During World War II the Army used the common to test and repair Churchill tanks. The tracks are still visible, but are hard to make out, on the common today. Downley Common was used as a golf course for a short while, hence the name of Golf Link Cottages and the Bricklayers Arms once being called the Golf Links.

At the top of the common next to the cricket pavilion there is a small but distinct Blacksmiths Forge. This was still in use up until the early 1990s. Downley is also home to the rare starfruit flower which has been known to grow on Mannings Pond.

The welfare of the common is maintained by the Downley Common Preservation Society.

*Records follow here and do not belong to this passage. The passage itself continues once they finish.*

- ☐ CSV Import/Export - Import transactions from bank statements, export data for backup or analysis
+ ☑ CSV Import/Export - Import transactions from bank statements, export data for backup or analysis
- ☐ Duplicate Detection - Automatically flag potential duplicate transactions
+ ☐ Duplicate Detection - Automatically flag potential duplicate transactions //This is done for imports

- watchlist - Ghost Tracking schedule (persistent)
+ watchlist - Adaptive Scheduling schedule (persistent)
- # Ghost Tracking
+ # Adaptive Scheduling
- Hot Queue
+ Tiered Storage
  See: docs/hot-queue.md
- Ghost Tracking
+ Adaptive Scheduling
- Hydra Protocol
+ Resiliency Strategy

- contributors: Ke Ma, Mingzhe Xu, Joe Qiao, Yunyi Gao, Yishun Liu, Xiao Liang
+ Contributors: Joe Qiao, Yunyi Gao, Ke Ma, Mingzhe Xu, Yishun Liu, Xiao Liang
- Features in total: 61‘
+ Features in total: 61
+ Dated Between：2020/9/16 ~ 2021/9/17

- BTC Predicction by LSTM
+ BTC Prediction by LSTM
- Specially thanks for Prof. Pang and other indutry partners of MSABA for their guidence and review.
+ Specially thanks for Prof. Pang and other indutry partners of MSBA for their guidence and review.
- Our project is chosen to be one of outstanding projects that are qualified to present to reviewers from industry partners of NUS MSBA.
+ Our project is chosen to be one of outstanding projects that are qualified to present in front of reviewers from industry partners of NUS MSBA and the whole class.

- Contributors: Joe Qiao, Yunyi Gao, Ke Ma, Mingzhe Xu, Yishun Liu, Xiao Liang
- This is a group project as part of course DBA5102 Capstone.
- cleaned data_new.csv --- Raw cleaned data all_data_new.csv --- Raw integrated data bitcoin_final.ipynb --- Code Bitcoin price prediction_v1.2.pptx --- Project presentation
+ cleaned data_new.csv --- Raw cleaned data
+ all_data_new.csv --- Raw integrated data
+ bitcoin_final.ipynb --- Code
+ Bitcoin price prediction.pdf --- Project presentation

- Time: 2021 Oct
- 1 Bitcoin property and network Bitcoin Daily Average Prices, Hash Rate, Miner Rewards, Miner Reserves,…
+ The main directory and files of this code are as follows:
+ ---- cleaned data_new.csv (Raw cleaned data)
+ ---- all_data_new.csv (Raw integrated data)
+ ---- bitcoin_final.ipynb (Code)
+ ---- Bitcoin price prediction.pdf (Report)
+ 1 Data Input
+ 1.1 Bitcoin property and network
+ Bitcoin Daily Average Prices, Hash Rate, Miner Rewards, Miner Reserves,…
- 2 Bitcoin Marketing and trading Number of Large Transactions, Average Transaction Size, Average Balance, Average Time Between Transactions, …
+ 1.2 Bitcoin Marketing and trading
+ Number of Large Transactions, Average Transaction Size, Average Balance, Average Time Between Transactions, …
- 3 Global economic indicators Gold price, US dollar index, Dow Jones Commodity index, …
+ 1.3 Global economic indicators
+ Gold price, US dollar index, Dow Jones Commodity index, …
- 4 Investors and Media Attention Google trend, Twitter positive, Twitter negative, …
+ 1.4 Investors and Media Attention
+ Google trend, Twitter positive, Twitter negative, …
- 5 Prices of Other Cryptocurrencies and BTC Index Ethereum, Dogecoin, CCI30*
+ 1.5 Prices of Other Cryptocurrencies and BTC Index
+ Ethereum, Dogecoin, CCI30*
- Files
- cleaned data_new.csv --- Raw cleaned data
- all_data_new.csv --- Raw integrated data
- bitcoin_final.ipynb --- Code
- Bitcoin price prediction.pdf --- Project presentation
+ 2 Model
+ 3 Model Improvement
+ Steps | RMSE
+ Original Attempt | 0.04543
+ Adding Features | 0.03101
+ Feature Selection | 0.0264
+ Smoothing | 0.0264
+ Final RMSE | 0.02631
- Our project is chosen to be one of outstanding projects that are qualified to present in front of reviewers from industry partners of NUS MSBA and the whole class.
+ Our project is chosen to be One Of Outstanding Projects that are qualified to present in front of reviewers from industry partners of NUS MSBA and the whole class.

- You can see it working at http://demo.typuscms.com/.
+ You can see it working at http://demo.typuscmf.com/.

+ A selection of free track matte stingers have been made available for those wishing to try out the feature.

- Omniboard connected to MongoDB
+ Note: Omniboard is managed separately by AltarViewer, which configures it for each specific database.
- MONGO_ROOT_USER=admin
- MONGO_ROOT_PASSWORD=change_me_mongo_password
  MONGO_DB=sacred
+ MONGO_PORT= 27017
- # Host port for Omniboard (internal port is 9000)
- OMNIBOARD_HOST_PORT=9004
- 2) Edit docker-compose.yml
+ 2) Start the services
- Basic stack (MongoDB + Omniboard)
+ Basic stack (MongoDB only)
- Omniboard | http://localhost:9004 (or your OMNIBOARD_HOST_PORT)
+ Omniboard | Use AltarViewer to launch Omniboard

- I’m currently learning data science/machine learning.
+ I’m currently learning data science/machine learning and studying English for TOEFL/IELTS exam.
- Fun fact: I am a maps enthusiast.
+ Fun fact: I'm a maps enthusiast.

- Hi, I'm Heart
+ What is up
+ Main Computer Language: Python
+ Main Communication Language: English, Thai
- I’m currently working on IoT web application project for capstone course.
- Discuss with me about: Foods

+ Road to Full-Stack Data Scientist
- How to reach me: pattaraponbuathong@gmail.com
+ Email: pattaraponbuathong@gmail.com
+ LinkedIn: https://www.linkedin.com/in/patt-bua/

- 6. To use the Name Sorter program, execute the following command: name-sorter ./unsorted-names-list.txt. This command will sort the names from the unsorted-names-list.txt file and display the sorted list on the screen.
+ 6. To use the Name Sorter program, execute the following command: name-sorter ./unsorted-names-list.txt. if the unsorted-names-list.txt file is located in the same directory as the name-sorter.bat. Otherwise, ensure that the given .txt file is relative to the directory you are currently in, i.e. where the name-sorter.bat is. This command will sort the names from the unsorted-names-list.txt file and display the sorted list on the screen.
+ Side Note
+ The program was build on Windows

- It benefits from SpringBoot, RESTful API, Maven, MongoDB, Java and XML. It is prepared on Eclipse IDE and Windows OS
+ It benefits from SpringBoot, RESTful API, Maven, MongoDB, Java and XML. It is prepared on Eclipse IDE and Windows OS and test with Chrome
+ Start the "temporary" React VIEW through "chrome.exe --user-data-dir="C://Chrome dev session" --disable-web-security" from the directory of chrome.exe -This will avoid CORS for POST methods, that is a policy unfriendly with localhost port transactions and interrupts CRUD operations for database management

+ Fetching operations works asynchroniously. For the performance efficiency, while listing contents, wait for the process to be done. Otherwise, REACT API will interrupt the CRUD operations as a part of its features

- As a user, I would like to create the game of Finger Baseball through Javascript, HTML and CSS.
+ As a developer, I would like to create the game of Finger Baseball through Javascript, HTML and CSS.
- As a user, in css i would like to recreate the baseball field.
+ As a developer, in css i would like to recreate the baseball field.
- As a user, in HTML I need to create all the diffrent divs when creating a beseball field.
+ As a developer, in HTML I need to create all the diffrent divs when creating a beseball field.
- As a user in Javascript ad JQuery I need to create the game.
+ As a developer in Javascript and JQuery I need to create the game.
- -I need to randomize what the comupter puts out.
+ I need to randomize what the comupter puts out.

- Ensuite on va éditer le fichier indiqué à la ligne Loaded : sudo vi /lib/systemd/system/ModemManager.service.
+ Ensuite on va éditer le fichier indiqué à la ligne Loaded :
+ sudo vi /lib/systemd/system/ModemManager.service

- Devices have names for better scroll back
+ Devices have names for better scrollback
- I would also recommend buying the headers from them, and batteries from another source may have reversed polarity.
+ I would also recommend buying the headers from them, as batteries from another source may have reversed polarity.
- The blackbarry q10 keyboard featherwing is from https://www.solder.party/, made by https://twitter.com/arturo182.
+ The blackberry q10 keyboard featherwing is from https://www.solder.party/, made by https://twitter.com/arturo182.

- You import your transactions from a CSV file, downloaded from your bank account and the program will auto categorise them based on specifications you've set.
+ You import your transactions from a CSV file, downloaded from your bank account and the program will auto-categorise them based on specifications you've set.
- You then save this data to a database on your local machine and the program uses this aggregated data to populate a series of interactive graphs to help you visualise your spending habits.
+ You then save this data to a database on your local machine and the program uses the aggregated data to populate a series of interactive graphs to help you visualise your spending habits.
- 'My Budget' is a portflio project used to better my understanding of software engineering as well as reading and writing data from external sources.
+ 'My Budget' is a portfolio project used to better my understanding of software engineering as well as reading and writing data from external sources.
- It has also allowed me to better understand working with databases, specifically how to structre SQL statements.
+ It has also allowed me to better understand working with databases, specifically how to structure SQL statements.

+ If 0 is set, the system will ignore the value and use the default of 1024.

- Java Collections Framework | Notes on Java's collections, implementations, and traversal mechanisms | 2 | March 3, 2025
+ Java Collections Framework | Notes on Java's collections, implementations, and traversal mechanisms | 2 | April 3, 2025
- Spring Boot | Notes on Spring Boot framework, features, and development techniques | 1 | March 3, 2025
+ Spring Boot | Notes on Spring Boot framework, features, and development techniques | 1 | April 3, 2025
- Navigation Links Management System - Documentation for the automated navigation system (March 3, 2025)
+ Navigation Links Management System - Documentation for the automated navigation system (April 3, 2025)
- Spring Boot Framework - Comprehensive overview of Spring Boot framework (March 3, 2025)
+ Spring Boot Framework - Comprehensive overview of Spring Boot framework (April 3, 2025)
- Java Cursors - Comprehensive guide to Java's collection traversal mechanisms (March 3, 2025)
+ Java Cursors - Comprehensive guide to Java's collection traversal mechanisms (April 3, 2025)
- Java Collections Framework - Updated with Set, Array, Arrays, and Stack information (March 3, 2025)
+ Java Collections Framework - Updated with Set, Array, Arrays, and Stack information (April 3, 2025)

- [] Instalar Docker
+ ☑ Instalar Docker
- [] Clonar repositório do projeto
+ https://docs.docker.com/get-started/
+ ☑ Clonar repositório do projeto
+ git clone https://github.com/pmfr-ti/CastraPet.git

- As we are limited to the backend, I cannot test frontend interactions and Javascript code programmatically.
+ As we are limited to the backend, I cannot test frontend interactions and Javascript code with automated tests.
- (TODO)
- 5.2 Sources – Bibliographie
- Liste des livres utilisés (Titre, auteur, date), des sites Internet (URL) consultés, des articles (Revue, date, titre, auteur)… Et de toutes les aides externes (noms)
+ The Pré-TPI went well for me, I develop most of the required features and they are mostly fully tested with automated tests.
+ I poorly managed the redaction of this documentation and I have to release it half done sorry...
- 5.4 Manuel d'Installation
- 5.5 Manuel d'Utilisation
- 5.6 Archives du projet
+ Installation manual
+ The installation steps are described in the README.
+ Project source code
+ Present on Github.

Downley Common also plays host to a number of sports clubs, mainly Downley Cricket Club and Downley Albion Football Club.

==History==
The oldest house in the village, Blacksmiths Cottage is situated on the top end of the common, dates from the 12th or 13th century. The oldest pub in Downley is The Le De (not Lady) Spencers Arms at the very top of the common. It's known to the locals as the Lee Dee, The Shed or the Top Pub. The building dates from the 17th century and was once a bakery. It is believed to have been a watering hole for drovers who passed through from Wales on their way to London.

West Wycombe estate still leaves its mark on Downley life, there is a large, regular shoot, mostly held on Saturdays during hunting season. This is managed by Cookshall Farm, which is in the parish at the very top end.

==Folklore and events==
Downley has a few interesting road names, such as "Bug Alley" which is now Moor Lane, Coffin Lane which is at the end of Moor Lane and leads to Hughenden Church. Kiln Pond Lane, where apparently a horse and cart reputedly ran into the Kiln Pond.

Downley traditions include the Guy Fawkes Night torch parade, where literally hundreds of people march up the common with tin can torches and throw then into the bonfire. Also there are two Village fetes, one being Downley day and the other being the Jolities which is the older. Downley also claims a strong sporting heritage. With well established cricket and football teams who use the cricket pitch and newly gained space next to Mannings field.

==Schools==
The Downley School (or TDS) is a combined school in Downley with 'Inadequate' (Ofsted), which teaches pupils from ages 4–11 (Years 1–6 in the British educational system).

==Football Club==
Downley has several local football teams ranging from junior side Downley Dynamos all the way up to the oldest club in the village, Downley Albion Football Club formed in 1885.
Both the Dynamos and Albion play home games at Downley Common and share the sports pavilion which is also used by the local cricket team.